Start of Records for the task
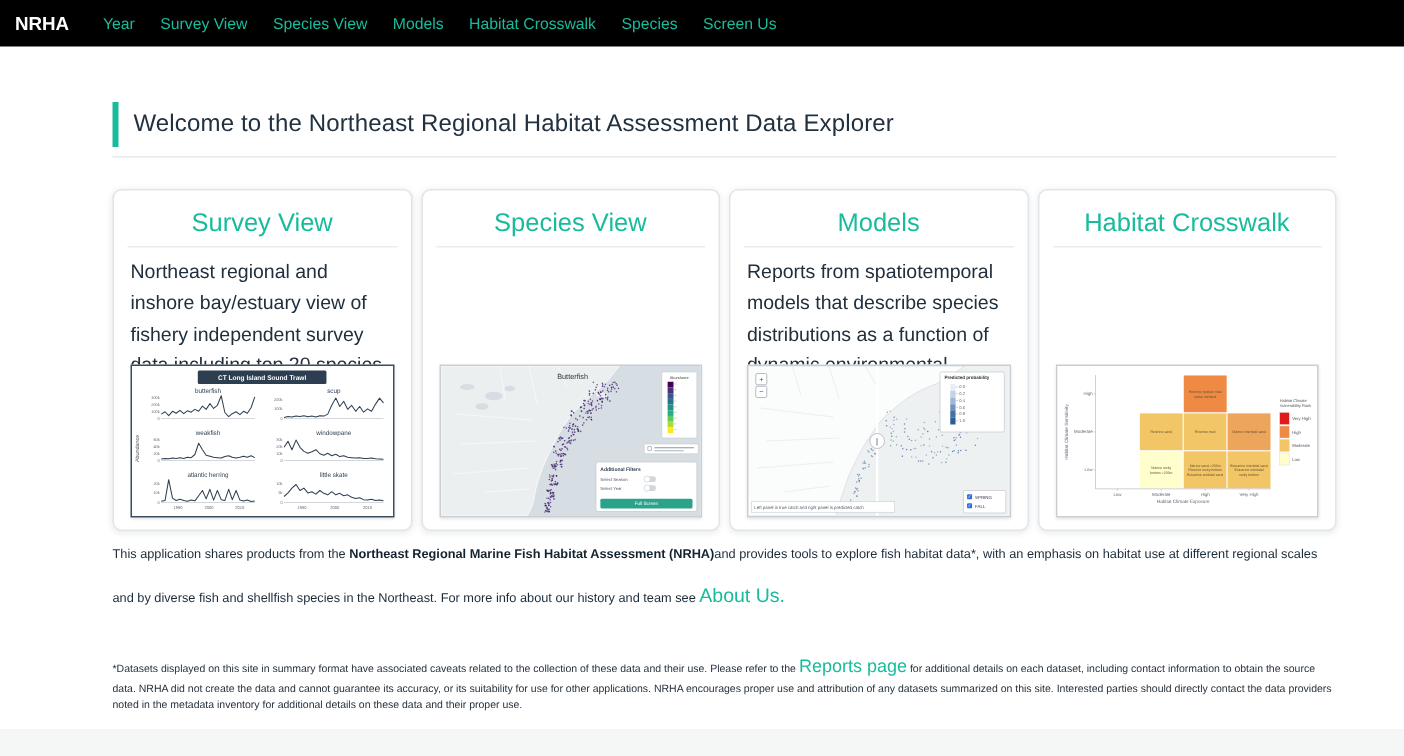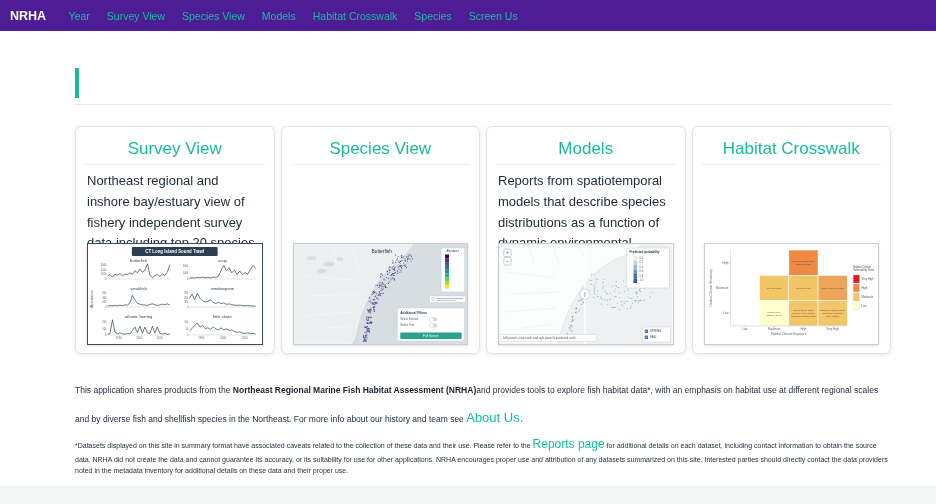--- a/index.html
+++ b/index.html
@@ -6,7 +6,7 @@
   .page{position:relative;width:936px;height:504px;background:#fff;overflow:hidden;
         font-family:"Liberation Sans",sans-serif;}
   
-  .navbar{position:absolute;top:0;left:0;right:0;height:31px;background:#4c1d95;
+  .navbar{position:absolute;top:0;left:0;right:0;height:31px;background:#000000;
           display:flex;align-items:center;}
   .brand{color:#ffffff;font-weight:bold;font-size:12.5px;margin-left:10px;}
   .nav-items{display:flex;margin-left:14px;}

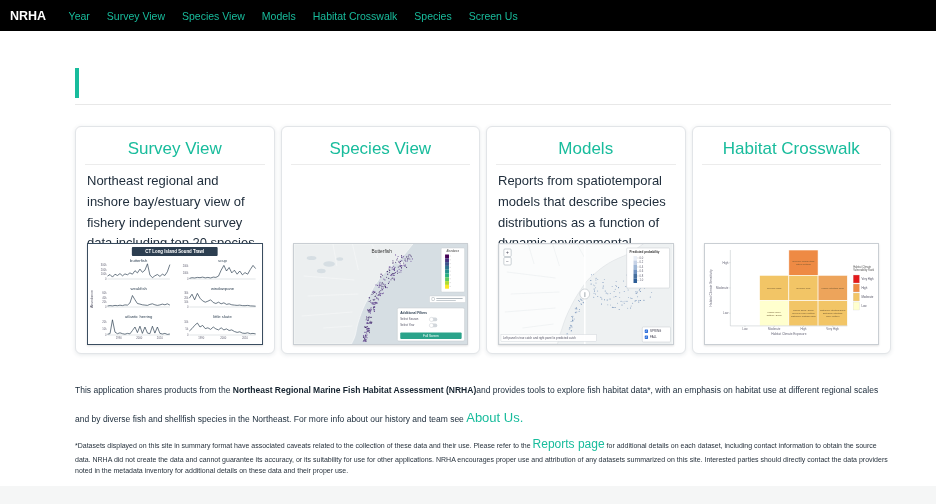--- a/index.html
+++ b/index.html
@@ -56,6 +56,7 @@
 
   <div class="heading">
     <div class="accent-bar"></div>
+    <h1>Welcome to the Northeast Regional Habitat Assessment Data Explorer</h1>
   </div>
   <div class="heading-rule"></div>
 

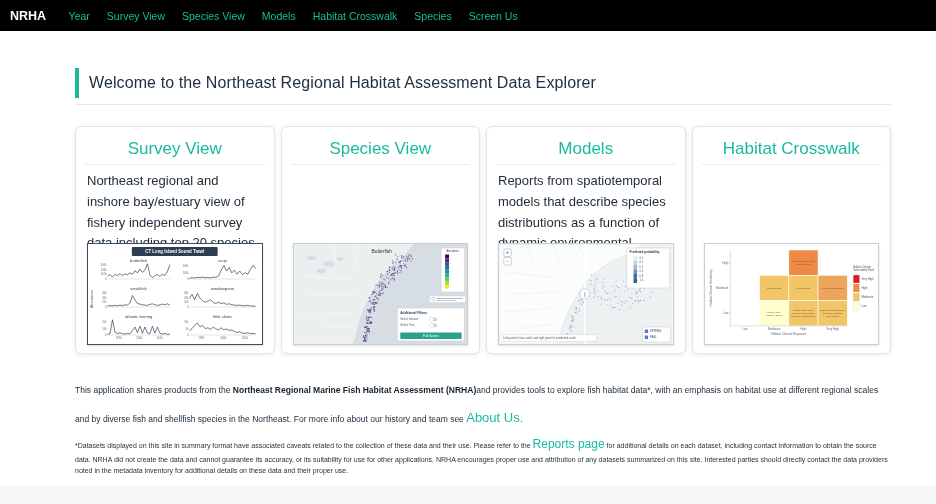--- a/index.html
+++ b/index.html
@@ -29,7 +29,7 @@
   .thumb svg{display:block;width:100%;height:100%;}
   svg text{font-family:"Liberation Sans",sans-serif;}
   
-  .intro{position:absolute;top:371px;left:75px;width:818px;font-size:8.5px;line-height:2.55;color:#1b2b3a;}
+  .intro{position:absolute;top:350px;left:75px;width:818px;font-size:8.5px;line-height:2.55;color:#1b2b3a;}
   .intro b{font-weight:700;color:#15232f;}
   .about-link{font-size:13px;color:#18bc9c;text-decoration:none;cursor:pointer;}
   .footnote{position:absolute;top:428px;left:75px;width:818px;font-size:7px;line-height:1.6;color:#27323d;}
End of Records for the task
Aim of the task: What lines above mention "text"? Copy each one.

Written response:
   svg text{font-family:"Liberation Sans",sans-serif;}
   .about-link{font-size:13px;color:#18bc9c;text-decoration:none;cursor:pointer;}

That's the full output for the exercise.